La refondation sociale, parce qu’elle est une démarche profonde de réforme du modèle social, provoque de fortes oppositions. Mais je suis optimiste car cette démarche est progressivement mieux comprise et s’est aussi renforcée ces derniers mois. Elle est bien sûr appuyée par la partie réformatrice du monde syndical. Mais il y a aussi, me semble-t-il, reconnaissance par la puissance publique que notre initiative peut apporter des éléments utiles de réforme sociale autrement que par le décret ou la loi, par la négociation.
Notre ambition est claire : affirmer que la légitimité des partenaires sociaux à se saisir des sujets qui concernent les salariés et les entreprises, existe parallèlement à celle de la loi, comme cela se fait beaucoup plus que chez nous, chez nos voisins européens, par exemple, l’Allemagne ou les Pays-Bas. Cette approche a d’ailleurs été reconnue au niveau européen par le Traité de Maastricht et confirmée dans le Traité d’Amsterdam. Nous aimerions pouvoir transposer cette approche, qui fait co-exister démocratie sociale et politique, dans l’ordre juridique français. Il ne s’agit pas, comme l’on dit certains, de remettre en cause la primauté de la loi, mais de faire reculer son domaine au profit du contrat. Bien sûr, le pouvoir politique a des responsabilités sociales, mais il n’est pas souhaitable, pour autant qu’il les mette en œuvre de manière autoritaire, à sa seule initiative.
Nous ne nions pas que notre démarche de refondation sociale soit encore fragile, notamment parce que nous n’accepterons pas de la maintenir si elle ne nous permet pas de nous engager plus avant dans la voie du changement, qu’il s’agisse des retraites, de l’assurance-maladie, de la santé au travail ou de la formation professionnelle. Ou, s’il apparaît que notre société n’accepte pas, en ce qui concerne le rôle respectif des politiques et du social dans notre pays, de prendre en considération une vision, pourtant suffisamment cohérente, pour avoir inspiré le modèle européen.

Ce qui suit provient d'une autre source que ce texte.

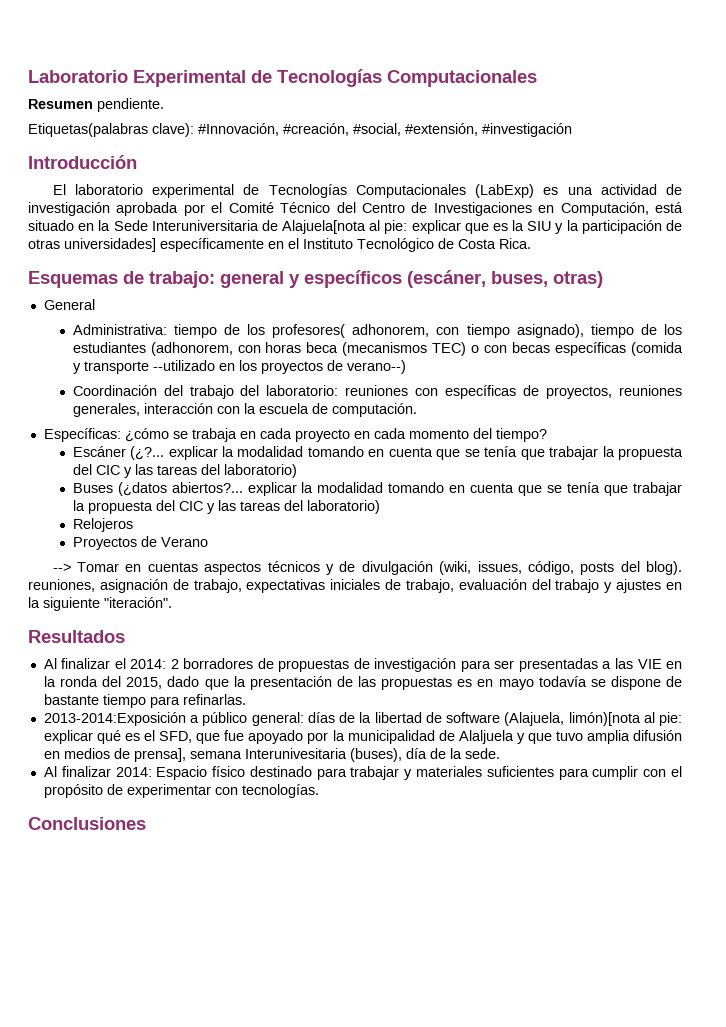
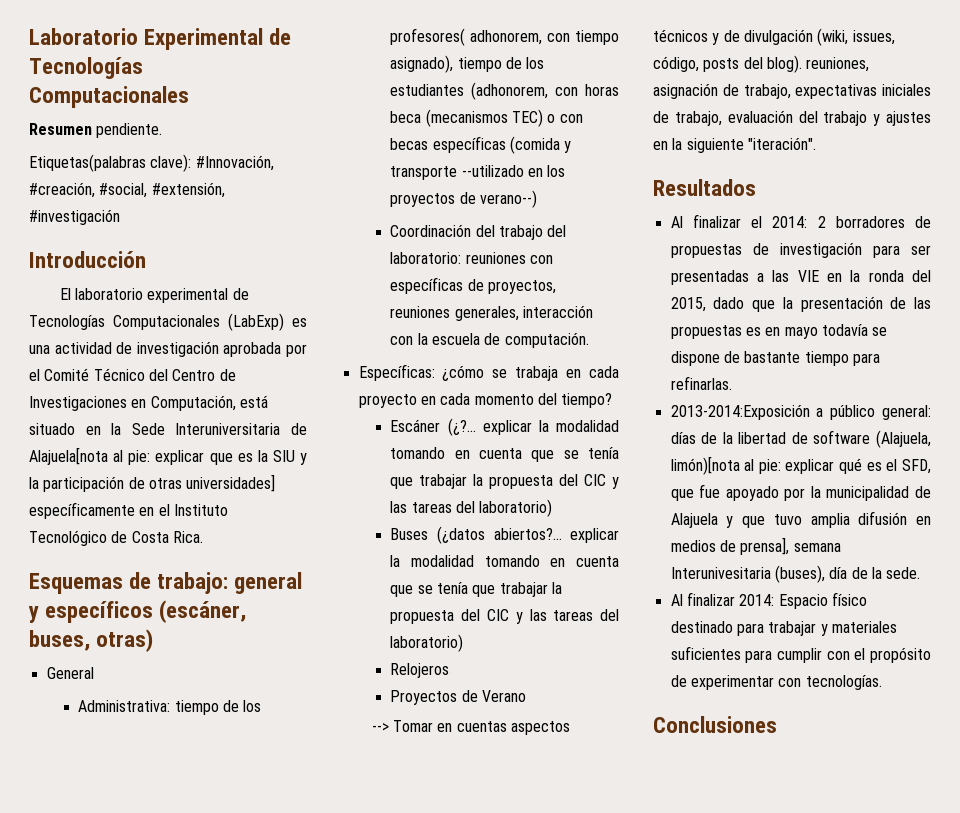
[458,730,514,744] Alaljuela -> [670,513,718,528] Alajuela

Voilà, mesdames et messieurs, un aperçu de la contribution que le Mouvement des Entreprises de France, dans le seul champ de ses compétences et de ses responsabilités, veut apporter à la réussite économique et sociale de notre pays, à partir de convictions fortes et simples. C’est par le dialogue social et par le contrat que nous voulons adapter notre modèle social au monde économique nouveau. Nous souhaitons le faire dans la tradition de solidarité et d’efficacité qui caractérise l’entreprise française. La route est difficile mais nous ne voulons pas nous arrêter.
C’est le sens de notre slogan : ” En avant l’Entreprise ! “.